Cette prise de parole marque la deuxième fois, depuis l’arrivée au Pastef à la tête du pays, qu’il évoque explicitement sa candidature possible pour la présidentielle de 2029. En juillet, dans une vidéo diffusée sur les réseaux sociaux, il avait déjà martelé un message similaire, se disant prêt à se présenter si les conditions s’y prêtaient. En s’exprimant à nouveau sur le sujet, Sonko confirme qu’il entend placer la question de son avenir politique au cœur des discussions nationales, alors que son statut juridique continue d’alimenter les interrogations.

L’ombre persistante de son éligibilité

La déclaration d’Ousmane Sonko intervient dans un contexte où sa capacité à se présenter en 2029 fait l’objet d’un débat nourri.
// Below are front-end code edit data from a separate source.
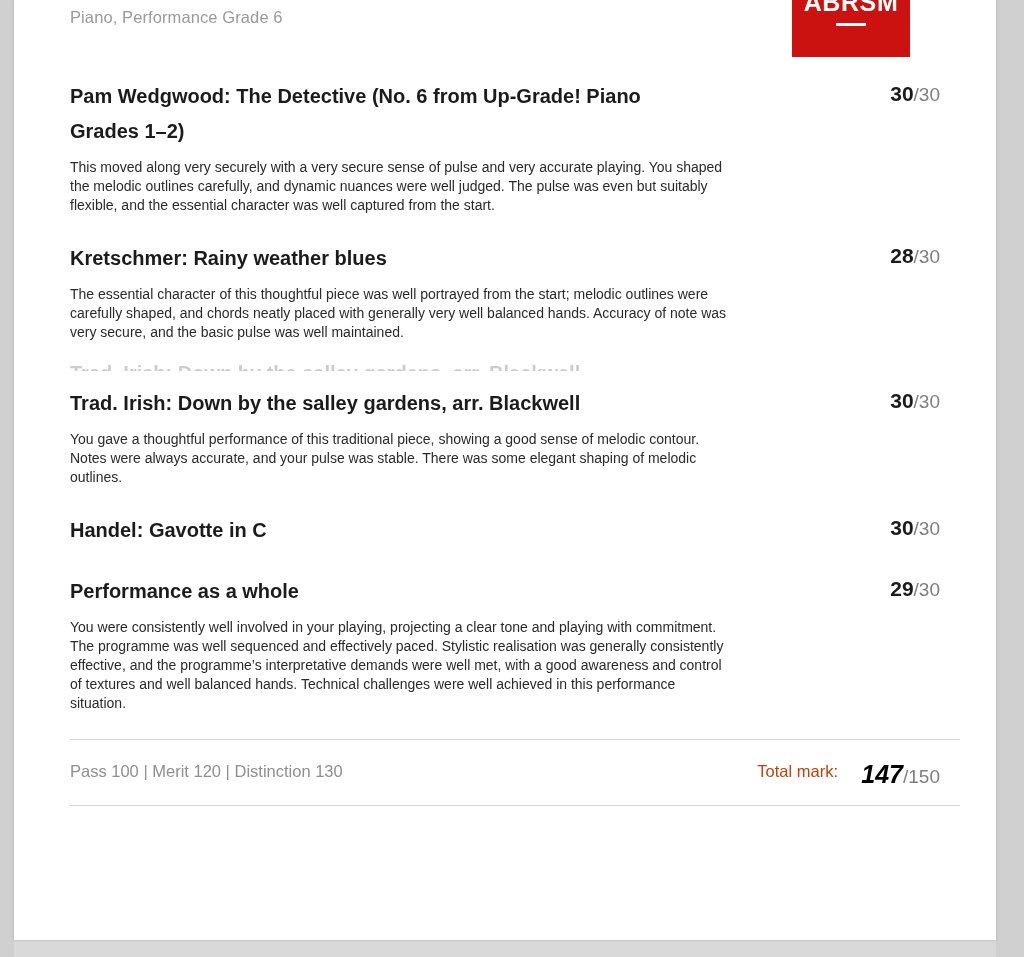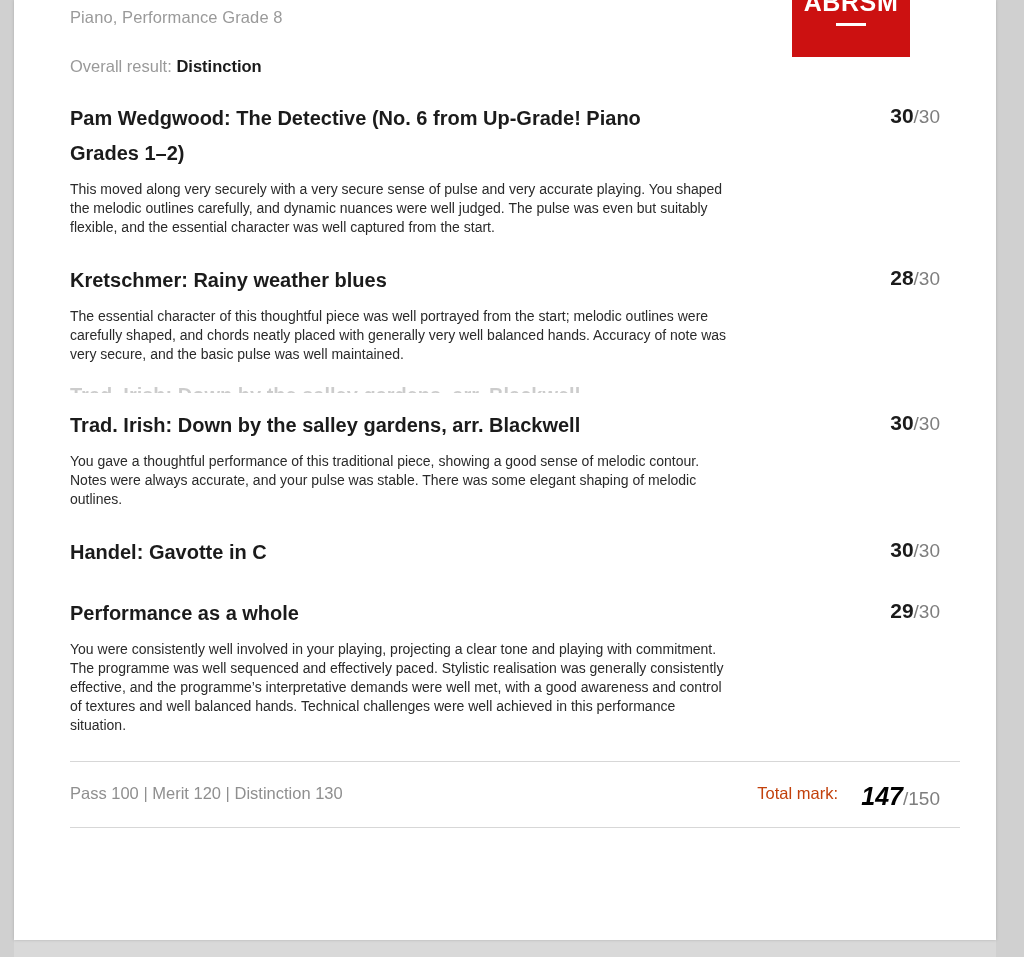--- a/index.html
+++ b/index.html
@@ -61,21 +61,21 @@
   .logo .word {
     padding-top: 6px;
   }
   .logo .bar {
     width: 30px;
     height: 3px;
     background: #ffffff;
     margin: 6px auto 0 auto;
   }
   .items {
-    margin-top: 25px;
+    margin-top: 52px;
   }
   .item {
     position: relative;
     padding-right: 150px;
     margin-bottom: 26px;
   }
   .item .title {
     font-size: 20px;
     font-weight: bold;
     color: #1b1b1b;
@@ -173,26 +173,22 @@
 </head>
 <body>
 
 <div id="page">
   <div class="edge-left"></div>
   <div class="edge-right"></div>
 
   <div class="sheet">
     <div class="content">
 
-      <div class="subtitle">Piano, Performance Grade 8</div>
-
-      <div class="overall">
-        <span>Overall result:</span>
-        <b>Distinction</b>
-      </div>
+      <div class="subtitle">Piano, Performance Grade 6</div>
+
 
       <div class="logo">
         <div class="word">ABRSM</div>
         <div class="bar"></div>
       </div>
 
       <div class="items">
 
         <div class="item">
           <div class="title">Pam Wedgwood: The Detective (No. 6 from Up-Grade! Piano Grades 1–2)</div>

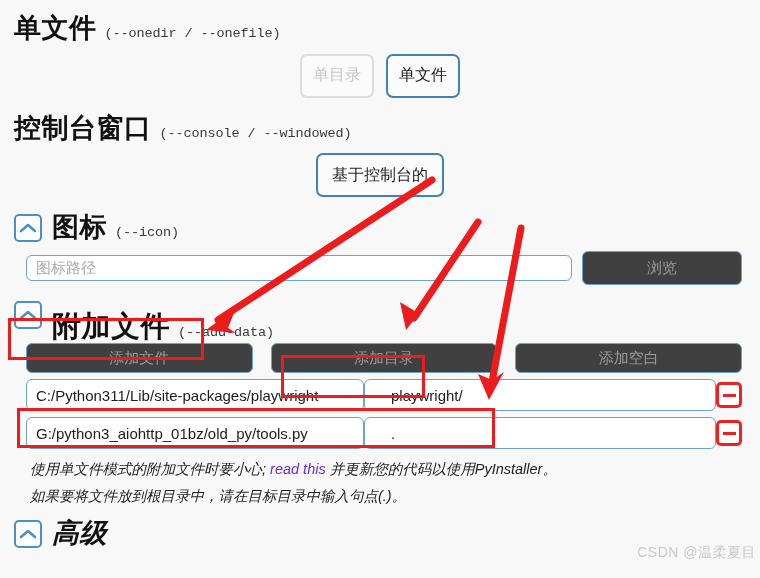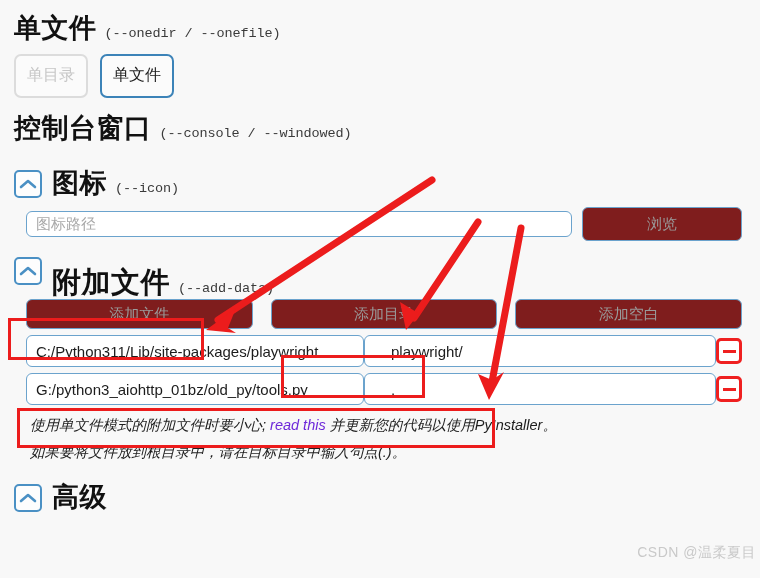--- a/index.html
+++ b/index.html
@@ -62,20 +62,21 @@
     flex: none;
     box-sizing: border-box;
   }
   .collapse-box svg { display: block; }
 
   
   .btn-row {
     display: flex;
     gap: 12px;
     align-items: center;
+    justify-content: center;
   }
   .tbtn {
     border-radius: 7px;
     background: #fbfbfb;
     font-size: 16px;
     display: flex;
     align-items: center;
     justify-content: center;
     box-sizing: border-box;
     padding: 0 14px;
@@ -105,21 +106,21 @@
     color: #1c1c1c;
     overflow: hidden;
     white-space: nowrap;
   }
   .inp.ph { color: #a8a8a8; }
 
   .wide-btn {
     height: 32px;
     border: 1px solid #6ba3cd;
     border-radius: 6px;
-    background: #7f1d1d;
+    background: #404040;
     box-sizing: border-box;
     display: flex;
     align-items: center;
     justify-content: center;
     font-size: 15px;
     color: #9a9a9a;
   }
 
   
   .icon-row {
@@ -221,20 +222,21 @@
       <div class="tbtn on" style="width:74px;">单文件</div>
     </div>
   </div>
 
   <div style="margin-top:16px;">
     <div class="sec-head">
       <span class="title">控制台窗口</span>
       <span class="flag">(--console / --windowed)</span>
     </div>
     <div class="btn-row" style="margin-top:10px;">
+      <div class="tbtn on">基于控制台的</div>
     </div>
   </div>
 
   <div style="margin-top:16px;">
     <div class="sec-head-toggle">
       <div class="collapse-box">
         <span>
           <svg width="18" height="12" viewBox="0 0 18 12">
               <path d="M2 9 L9 3 L16 9" fill="none" stroke="#4a90c4" stroke-width="2.6" stroke-linecap="round" stroke-linejoin="round"></path>
             </svg>
@@ -288,21 +290,21 @@
           </div>
       </div>
     </div>
 
     <div class="note" style="margin-top:9px;">
       <span>使用单文件模式的附加文件时要小心; </span><a href="#">read this</a><span> 并更新您的代码以使用PyInstaller。</span>
     </div>
     <div class="note" style="margin-top:4px;">如果要将文件放到根目录中，请在目标目录中输入句点(.)。</div>
   </div>
 
-  <div style="margin-top:20px;">
+  <div style="margin-top:12px;font-style:italic;">
     <div class="sec-head-toggle">
       <div class="collapse-box">
         <span>
           <svg width="18" height="12" viewBox="0 0 18 12">
               <path d="M2 9 L9 3 L16 9" fill="none" stroke="#4a90c4" stroke-width="2.6" stroke-linecap="round" stroke-linejoin="round"></path>
             </svg>
         </span>
       </div>
       <div class="sec-head">
         <span class="title">高级</span>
Ces dernières semaines, la question est revenue au premier plan après la confirmation par la Cour suprême d’une condamnation à six mois de prison avec sursis et 200 millions de francs CFA de dommages et intérêts pour diffamation, prononcée en juillet.

C’est précisément cette décision qui avait conduit à son élimination de la course à la présidentielle de 2024. Bien que sa situation soit aujourd’hui différente en tant que chef de gouvernement, cette condamnation continue de susciter des interrogations juridiques et politiques.

C’est dans ce contexte que l’analyse d’Assane Samb, journaliste sénégalais, prend tout son sens : selon lui, la sortie de Sonko vise avant tout à « rassurer les militants du Pastef », soucieux de voir leur leader affirmer clairement ses intentions. D’où la nécessité pour Sonko de réaffirmer publiquement que, selon ses propres termes, « la décision [lui] revient ».

Au-delà de la présidentielle, Ousmane Sonko a profité de la tribune pour détailler la reprise des activités internes du Pastef. Selon ses déclarations, une vaste phase de mobilisation est en préparation, structurée autour des départements qui auront la charge d’organiser les opérations locales. Le Premier ministre a annoncé que le parti tiendrait son congrès en avril 2026. Les opérations de placement et de renouvellement des cartes de membres débuteront dans les prochaines semaines, marquant un retour progressif aux activités politiques classiques après une période de relative pause institutionnelle.

Sonko a également confirmé le lancement imminent des tournées nationales surnommées « Nemeeku Tours », un dispositif destiné à renouer le contact direct avec les populations dans les différentes régions du pays.

Guinguinéo, point de départ symbolique des mobilisations

Ousmane Sonko a indiqué que la commune de Guinguinéo serait le premier arrêt de cette grande campagne de proximité. Le lieu n’a pas été choisi au hasard : le député Ismaela Diallo, originaire de la localité, avait proposé d’y accueillir la délégation du Pastef.

En acceptant cette suggestion, Sonko transforme Guinguinéo en point de lancement officiel d’un mouvement national de remobilisation, destiné à renforcer l’implantation territoriale du parti. Selon ses proches, cette stratégie vise à élargir la présence du Pastef au-delà des centres urbains tout en consolidant son ancrage dans les localités rurales, éléments déterminants pour les succès électoraux au Sénégal.

L’intervention d’Ousmane Sonko s’inscrit dans une volonté affichée de préparer son parti aux défis politiques des prochaines années. En déclarant que « Pastef doit être prêt à relever tous les défis », il renvoie à une feuille de route faite de reconquête, de remobilisation et de structuration autour des bases départementales.

Le Premier ministre présente ainsi une démarche méthodique : relancer les activités internes ; mobiliser les militants via les tournées ; tenir un congrès déterminant en 2026 et engager progressivement une dynamique de campagne prolongée.

Cette stratégie laisse entrevoir l’intention du Pastef de consolider son leadership dans la majorité actuelle tout en préparant l’après-2024 et les futurs rapports de force institutionnels.